The Collapse of Catholicism 1965

By strange coincidence, the end of the Vatican Council in 1965 was followed immediately by a catastrophic, rapid collapse of Catholicism in the USA: exodus of priests and religious by the thousands, decline in mass attendance, and so forth. It is understandable that traditionalists are tempted to blame the Council itself. I disagree.

Thought experiment: imagine that we didn't have that Council! The Church would have marched forward, as she was, into the 1970s and the cyclone-tornado-tsunami of the Cultural Revolution and other social transformations. Would the Church have fared better without the Council? I think NOT!

I envision immense pressures and tensions as a reactionary Church, rigid and brittle, bereft of flexibility and resiliency, evokes increasing rage from a Catholic population now assimilated and acculturated into mainstream society. Three consequences seem likely. First, a Council is eventually held amidst rage and polarization, entirely different from the amazing serenity and consensus that prevailed in the actual meeting. Secondly, we can imagine a real schism, between  traditionalist and progressive factions, in contrast to the moderately conservative/innovative center so strong in 1962-5 and later revived by John Paul and Benedict. Thirdly, we can imagine a flood of people into the Episcopal and mainstream congregations.

In retrospect, it is providential that the Council deliberated calmly when the Church  was at her very best in the West: prosperous, peaceful (except for the Cold War), confident, thriving. This allowed a posture of serenity, a docility to the Holy Spirit that would have been improbable in the chaos that was about to explode. Overwhelming majorities of bishops agreed to all the Council documents which summarized the Ressourcement ("return to the sources") theology that had been percolating in that century.

The collapse of Catholicism is a vastly complex, overdetermined event that can be partially understood as the confluence of three mega-social developments: the passage of ethnic-working-class Catholics into the middle, professional classes; the Cultural Revolution; and the myriad of social-technological-organizational changes. 

But first, two truisms bear repetition. First, we need again to sharply contrast the actual meaning of the Council documents with the alleged "Spirit of Vatican II" which is in fact indifferent to the actual reality and is an embrace of the Cultural Revolution in all its anti-Catholic pathologies including rejection of tradition/authority, deconstruction of masculinity/femininity, and liberation of sexuality from marriage.
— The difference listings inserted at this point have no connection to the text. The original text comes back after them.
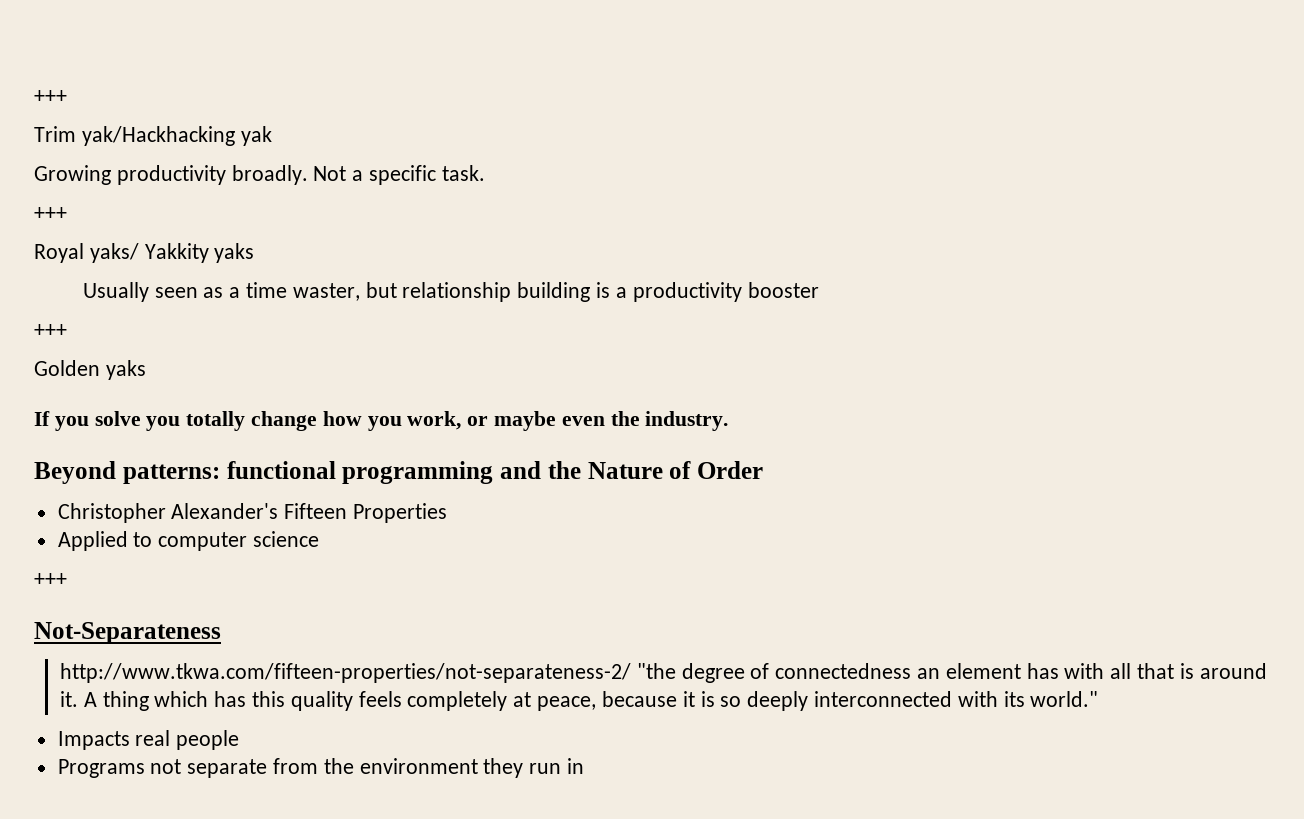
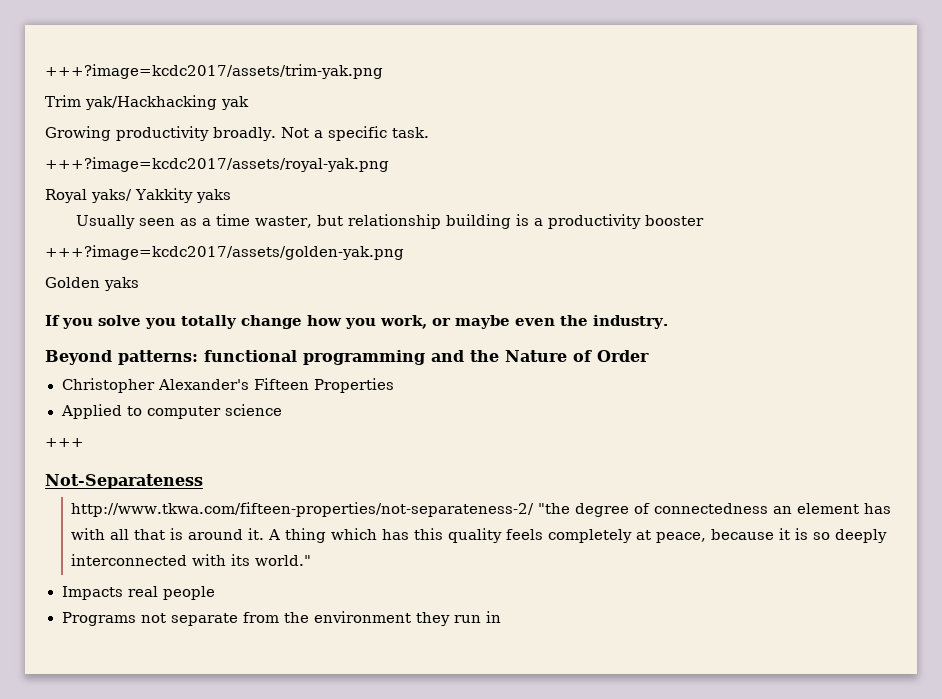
[34,90,67,103] +++ -> [45,64,383,79] +++?image=kcdc2017/assets/trim-yak.png
[34,207,67,220] +++ -> [45,157,389,172] +++?image=kcdc2017/assets/royal-yak.png
[34,324,67,337] +++ -> [45,245,404,260] +++?image=kcdc2017/assets/golden-yak.png

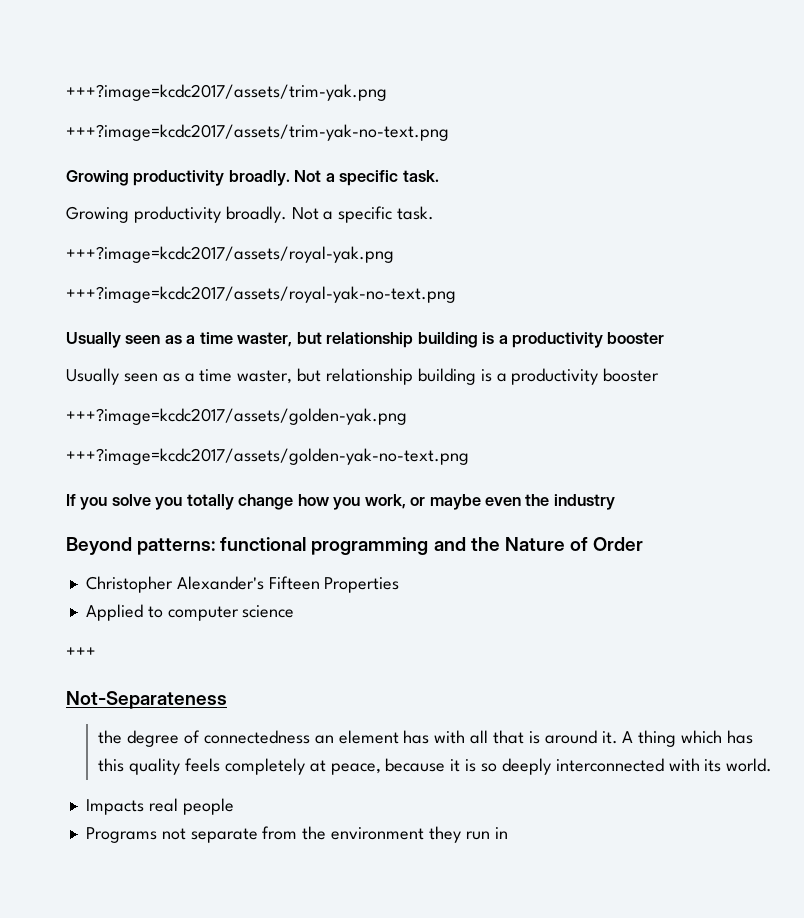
[45,95,249,110] Trim yak/Hackhacking yak -> [66,124,449,141] [66,170,439,186] +++?image=kcdc2017/assets/trim-yak-no-text.png // Growing productivity broadly. Not a specific task.
[45,188,231,203] Royal yaks/ Yakkity yaks -> [66,286,456,303] [66,332,665,348] +++?image=kcdc2017/assets/royal-yak-no-text.png // Usually seen as a time waster, but relationship building is a productivity booster
[45,277,139,291] Golden yaks -> [66,448,469,465] +++?image=kcdc2017/assets/golden-yak-no-text.png
[593,315,668,329] industry. -> [553,494,615,510] industry
[71,502,571,517] http://www.tkwa.com/fifteen-properties/not-separateness-2/ "the -> [98,730,123,744] the
[255,555,312,566] world." -> [726,758,773,772] world.

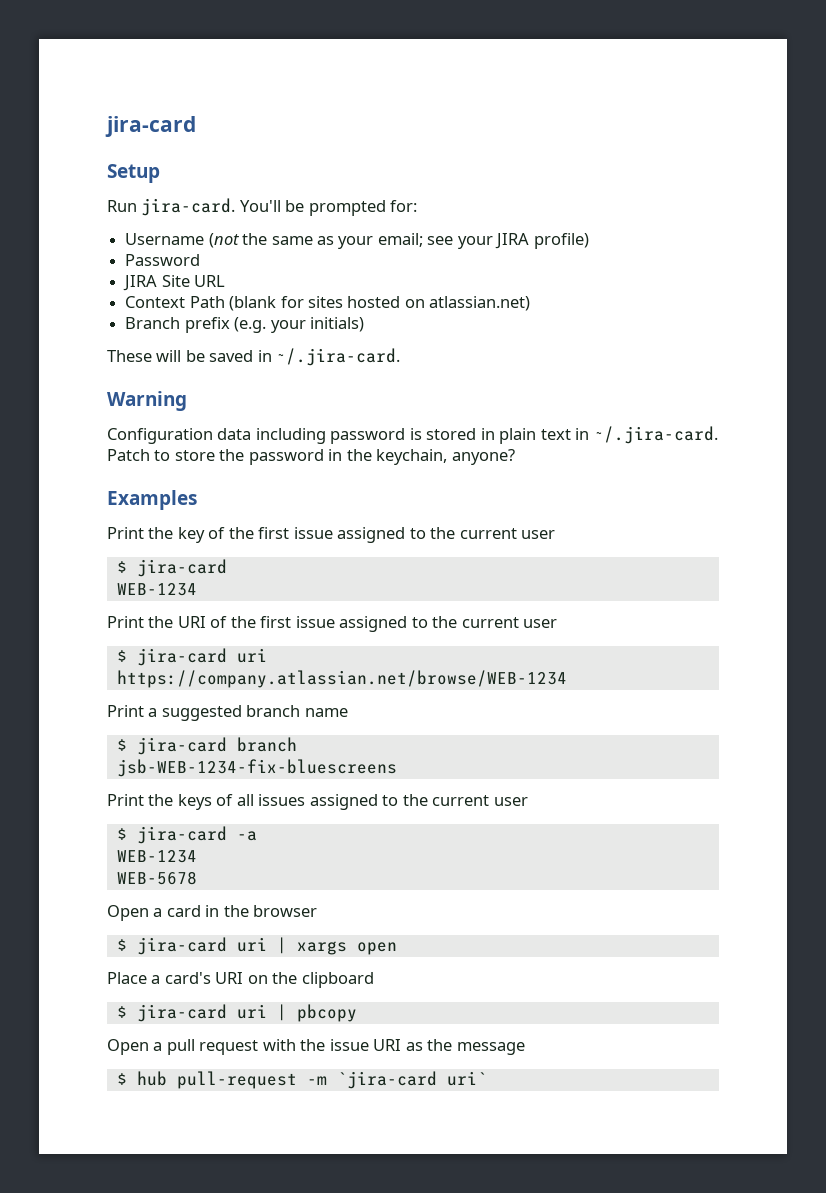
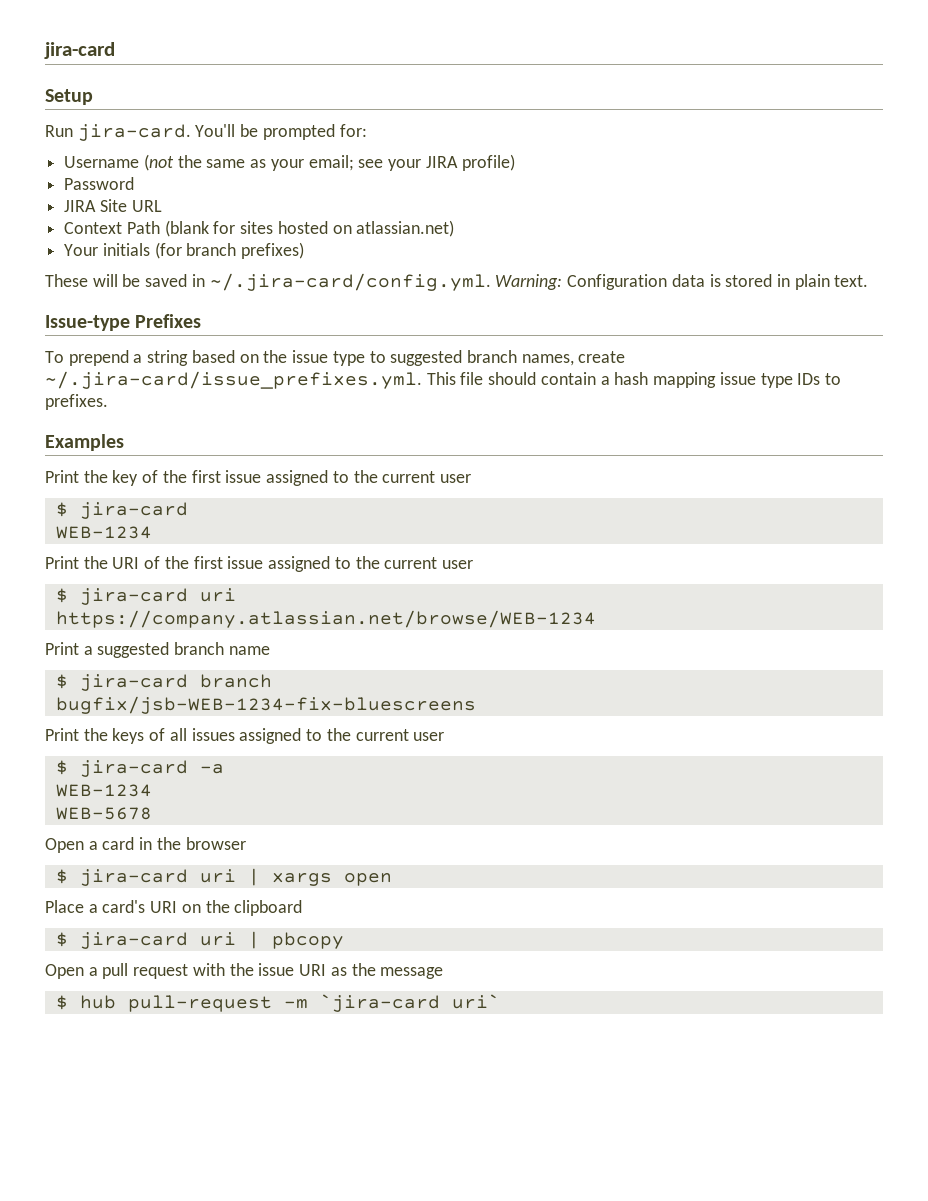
[125,317,364,333] Branch prefix (e.g. your initials) -> [64,242,305,259] Your initials (for branch prefixes)
[276,348,401,366] [107,391,187,411] [107,426,718,444] [107,449,515,465] ~/.jira-card. // Warning // Configuration data including password is stored in plain text in ~/.jira-card. Patch to store the password in the keychain, anyone? -> [209,273,869,291] [45,314,202,331] [45,350,626,366] [45,371,841,389] [45,394,108,410] ~/.jira-card/config.yml. Warning: Configuration data is stored in plain text. // Issue-type Prefixes // To prepend a string based on the issue type to suggested branch names, create ~/.jira-card/issue_prefixes.yml. This file should contain a hash mapping issue type IDs to prefixes.
[116,759,397,777] jsb-WEB-1234-fix-bluescreens -> [55,696,476,714] bugfix/jsb-WEB-1234-fix-bluescreens

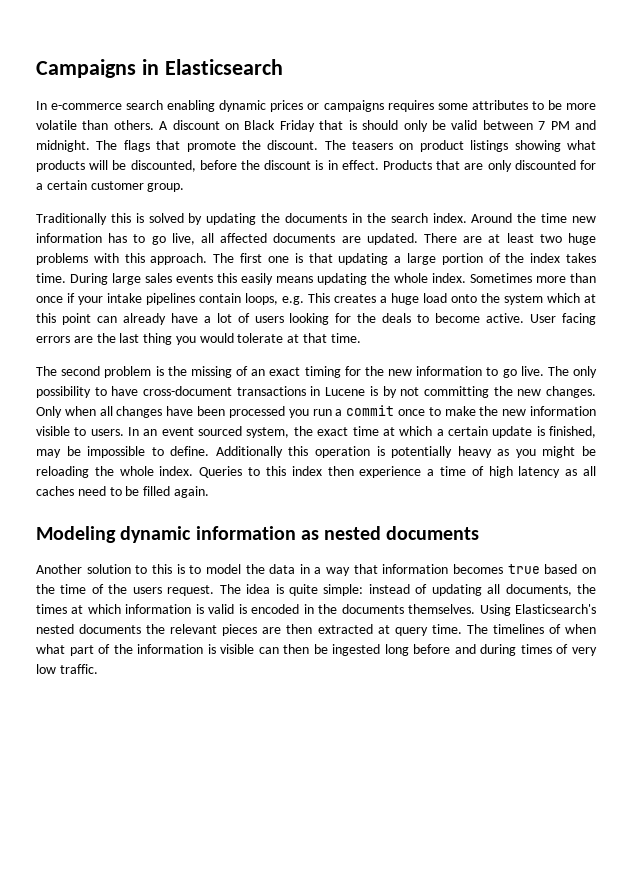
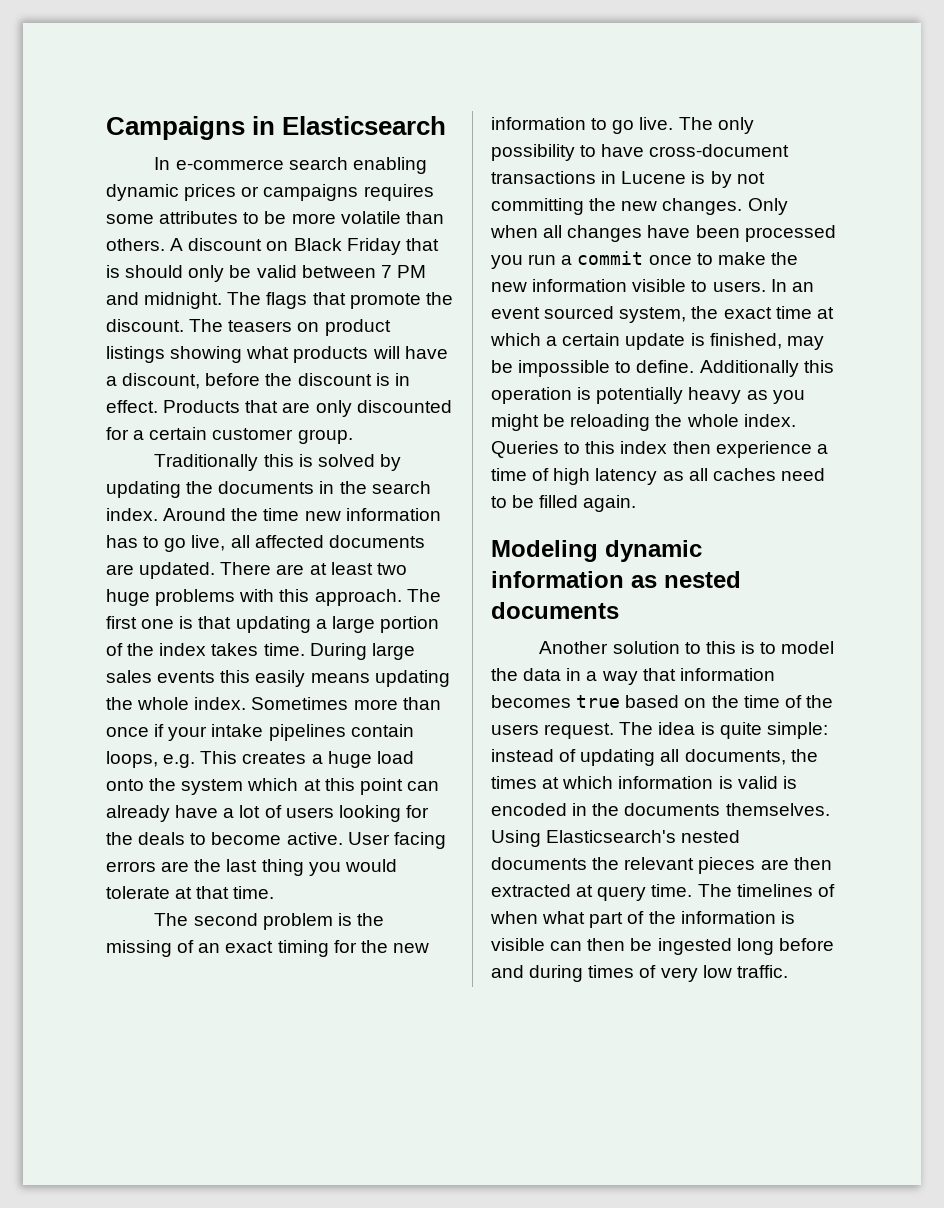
[112,160,196,172] be discounted, -> [404,346,448,359] [106,373,201,389] have a discount,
Second, we do well to acknowledge that the flourishing Church of 1960-65 was rich in buildings, money and numbers but weak in its spiritual/intellectual foundations, otherwise it could hardly have collapsed so spectacularly.

1. Catholics Become Bourgeois.  In the years after World War II, Catholics were assimilated into the middle, professional/managerial classes. They left their urban ethnic ghettos for the suburbs; were accepted in every prestigious institution previously reserved for WASPs; made lots of money; achieved well in higher education. They were entirely accepted into late-Protestant, increasingly-secularizing society. The tightknit Catholic ethnic culture in the poor urban neighborhood around family and parish disappeared. The suburbs of the 50s offered economic security, comfort, status, and an ecumenical and welcoming civil religion of lukewarm Christianity. Bourgeois life is not inherently anti-Catholic, any more than agricultural, urban or nomadic life is anti or pro Catholic. But it did make the populace vulnerable to the second development.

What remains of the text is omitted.